Wednesday, February 04, 2009

Eric the half-a-concert

Awful to find oneself riffing on Monty Python when, in one's high school days, one associated Monty Python mostly with mortifying attempts to cobble together enough English accent to get through the parrot skit and, consequently, with bitter weariness. But I couldn't help it. It was just such an odd joy to plunk down $10 for a lousy seat in a hall where (aurally) there really are not lousy seats and strike a deal with oneself to go to the first 50 minutes of a concert and the guiltlessly go home. The second half (Strauss tone poem whatsitcalled) was most probably fab, but then so is getting home at ten to my blissfully overheated apartment.

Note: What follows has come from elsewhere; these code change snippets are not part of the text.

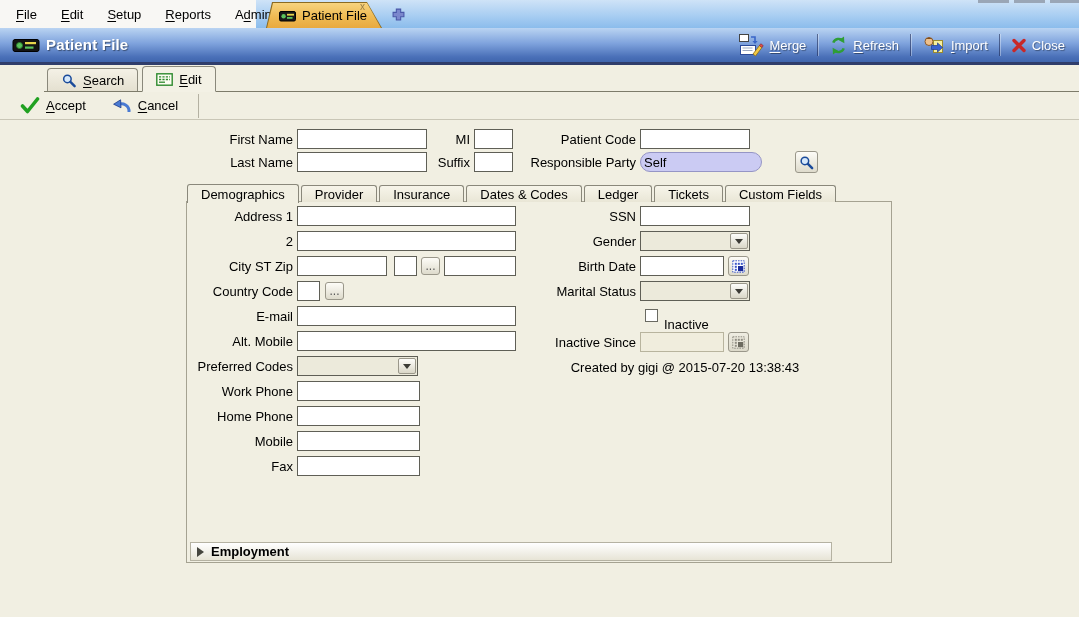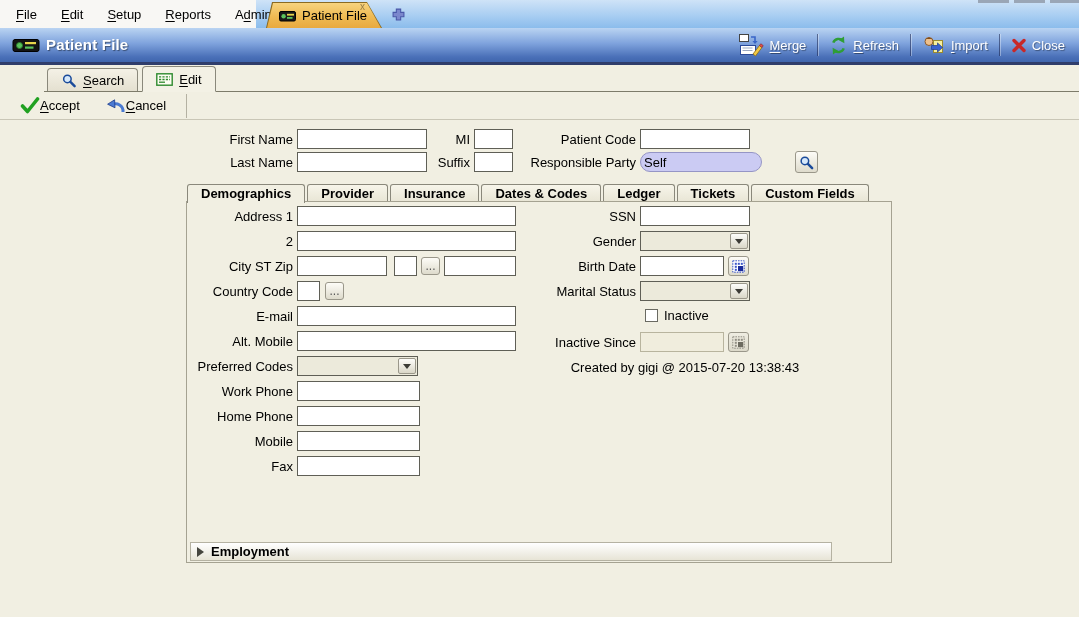--- a/index.html
+++ b/index.html
@@ -49,21 +49,21 @@
   .viewtabs{position:absolute;left:0;top:65px;width:100%;height:27px;background:#f1efe2;
     border-bottom:1px solid #7d7b6a;display:flex;align-items:flex-end;padding-left:3px;margin-left:44px;}
   .vtab{display:inline-flex;align-items:center;gap:6px;padding:0 13px;height:23px;
     border:1px solid #8a887b;border-bottom:none;border-radius:4px 4px 0 0;
     background:linear-gradient(180deg,#f4f1e6,#e4e0d0);margin-right:4px;cursor:default;}
   .vtab.active{height:26px;background:#f3f1e5;margin-bottom:-1px;border-bottom:1px solid #f3f1e5;z-index:2;}
 
   
   .edittoolbar{position:absolute;left:0;top:92px;width:100%;height:28px;background:#f1efe2;
     border-bottom:1px solid #c9c6b6;display:flex;align-items:center;}
-  .tool-btn{display:flex;align-items:center;padding:0 8px;cursor:default;}
+  .tool-btn{display:flex;align-items:center;gap:6px;padding:0 8px;cursor:default;}
   .tool-sep{width:1px;height:24px;background:#b4b1a2;margin-left:12px;}
 
   
   .lbl{position:absolute;text-align:right;white-space:nowrap;}
   .win-input{position:absolute;height:20px;border:1px solid #5f5f56;background:#fff;
     font-family:"Liberation Sans",sans-serif;font-size:13px;padding:1px 3px;outline:none;}
   .win-input.hl{background:#cbcbf3;border-color:#9595c5;}
   .win-input.disabled{background:#f0eddd;border-color:#b8b49e;}
   .combo{position:absolute;height:20px;border:1px solid #5f5f56;background:#eceadb;}
   .combo .val{position:absolute;left:3px;top:2px;right:20px;overflow:hidden;}
@@ -72,21 +72,21 @@
     display:flex;align-items:center;justify-content:center;}
   .tri-down{width:0;height:0;border-left:4px solid transparent;border-right:4px solid transparent;
     border-top:5px solid #3c3c36;}
   .btn3d{position:absolute;border:1px solid #9a978a;border-radius:3px;
     background:linear-gradient(180deg,#fdfcf7,#dedbcc);
     display:flex;align-items:center;justify-content:center;font-size:12px;color:#555;cursor:default;}
   .checkbox{position:absolute;width:13px;height:13px;background:#fff;border:1px solid #6a6a62;}
 
   
   .groupbox{position:absolute;left:186px;top:201px;width:706px;height:362px;border:1px solid #a5a291;}
-  .sectabs{position:absolute;left:187px;top:183px;height:19px;display:flex;align-items:center;z-index:3;font-weight:bold;}
+  .sectabs{position:absolute;left:187px;top:183px;height:19px;display:flex;align-items:flex-end;z-index:3;}
   .stab{display:inline-flex;align-items:center;padding:0 13px;height:17px;margin-right:2px;
     border:1px solid #8a887b;border-bottom:none;border-radius:3px 3px 0 0;
     background:linear-gradient(180deg,#f7f5ea,#e9e6d6);white-space:nowrap;cursor:default;}
   .stab.active{height:19px;background:#f1efe2;margin-bottom:-1px;z-index:4;}
 
   .employment{position:absolute;left:190px;top:542px;width:642px;height:19px;
     border:1px solid #b5b2a2;background:linear-gradient(180deg,#ffffff,#e7e4d6);
     display:flex;align-items:center;gap:7px;padding-left:6px;font-weight:bold;cursor:default;}
   .tri-right{width:0;height:0;border-top:5px solid transparent;border-bottom:5px solid transparent;
     border-left:7px solid #45453e;}
@@ -349,21 +349,21 @@
 
   <div class="lbl" style="left:480px;top:284px;width:156px">Marital Status</div>
   <div class="combo" style="left:640px;top:281px;width:110px">
     <span class="val"></span>
     <span class="drop">
         <span class="tri-down"></span>
       </span>
   </div>
 
   <div class="checkbox" style="left:645px;top:309px"></div>
-  <div class="lbl" style="left:664px;top:308px;width:80px;text-align:left">Inactive</div>
+  <div class="lbl" style="left:664px;top:317px;width:80px;text-align:left">Inactive</div>
 
   <div class="lbl" style="left:480px;top:335px;width:156px">Inactive Since</div>
   <input class="win-input disabled" style="left: 640px; top: 332px; width: 84px;" value="">
   <div class="btn3d" style="left:728px;top:332px;width:21px;height:20px;background:linear-gradient(180deg,#efede2,#dcd9ca)">
     <span style="display:flex">
       <svg width="13" height="13" viewBox="0 0 13 13">
           <rect x="0.8" y="0.8" width="11.4" height="11.4" fill="#e9e6da" stroke="#8f8d82" stroke-dasharray="1.6 1"></rect>
           <g fill="#8f8d82">
             <rect x="2.8" y="2.8" width="2" height="2"></rect>
             <rect x="5.8" y="2.8" width="2" height="2"></rect>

Not a lot to say, enjoyed Ligeti's Atmospheres though I'll never quite have a place to tuck Ligeti away in my brain, i.e. don't wholly know what's special about him. For sure there are gripping effects in Atmospheres, but also...the section where all the string players are just doing layers and layers of harmonics? That is a bold, bracing musical gesture that not one person in the history of Suzuki lessons who realized how to play harmonics has not thought "oh hey what if a room full of people were doing this?" I'm not making the argument from "my third grader could paint a Jackson Pollack," because that's the oldest trick in the anti-intellectual's playbook, just saying when you watch the bass section sliding heir hands up and down the giant fingerboard, you might have a moment of wondering what separates originality from doodling, iconoclasm from mere fancy. Insofar as I can judge the performance of the avant-garde, it was crisply and convincingly laid out. People laughed at the part where the brass players blow notelessly through their instruments, but it seemed more like a "wow, that's diff" laugh than a nervous WTF giggle, so fine.

Predictably, I went mostly out of curiosity about Measha Brueggergosman, who has some interesting hype online, some good press in general, and a few worthwhile vids on youtube. It's a very pretty voice, and there seems to be plenty going on verbally, but I'm a little sorry to report that she had about half the vocal presence she needed to pull of the Wesendonck Lieder. Now listen, I'm not one of those. "I couldn't hear her in Row K," is the mating call of idiots on opera-L, almost invariably the sign of someone who has an axe to grind and a wit somewhat duller than the unground axe. But, c'mon. Wagner, Max. Why pick this when you're young and fresh but not fat of voice? Carnegie is very acoustically kind, and only in places did the voice strike its proper proportion with the orchestral environs. I do not think this is the conductor's fault. I look forward to hearing MB in something else. It seems certain she will be a delight.

Can't think what's next. Possibly Adriana?

7 comments:

Anonymous said...

Maury--I gotta disagree with the idea of Carnegie Hall being "acoustically kind" to singers. Perhaps downstairs. But ever since they rejiggered the place in the late 80s, I've found that voices sound diffuse and indistinct from the balcony. I've had trouble hearing Mattila, W. Meier, Fleming, Hunt-Lieberson etc etc from up there.

Maury D'annato said...

Hm, well...to me, Fleming sounds about the same @ Met as @ Carnegie (i.e. oddly smaller than a few years ago), but you may have a better ear for this stuff than I do. My friends a level down also found MB underpowered--have you heard her? Am I being unfair?

Anonymous said...

Sketch. Not skit, sketch. The pythons deserve the word 'sketch'. 'skit' sounds like people in Wodehouse dressing up as Dido.

Quoth the Maven said...

naw, haven't heard MB live. Just remarking that I'm not fond of what the top balcony there does to singer's voices.

Was Fleming singing with orchestra when you heard her there?

Maury D'annato said...

Amerjacquino: I think I'd prefer the Dido shenanigans.

Maury D'annato said...

QtM: Yes, the Met Orchestra. She wasn't inaudible by any stretch, but I do remember hearing her not long before in things like Desdemona and wondering about Trovatore. These days that seems like a stretch. Even as Tatiana she didn't seem to authoritatively inhabit the soundspace of the role (where the fuck did that phrase come from?) until the last scene.

Anonymous said...

I remember seeing a rather racy poster for Opera Atelier's Idomeneo with a very imposing and haughty looking Measha B as Elettra and a VERY naked barihunk as Nettuno.

The role debut has come and gone, I think, but based on your outing, what say you about the weight of something like Elettra for the voice?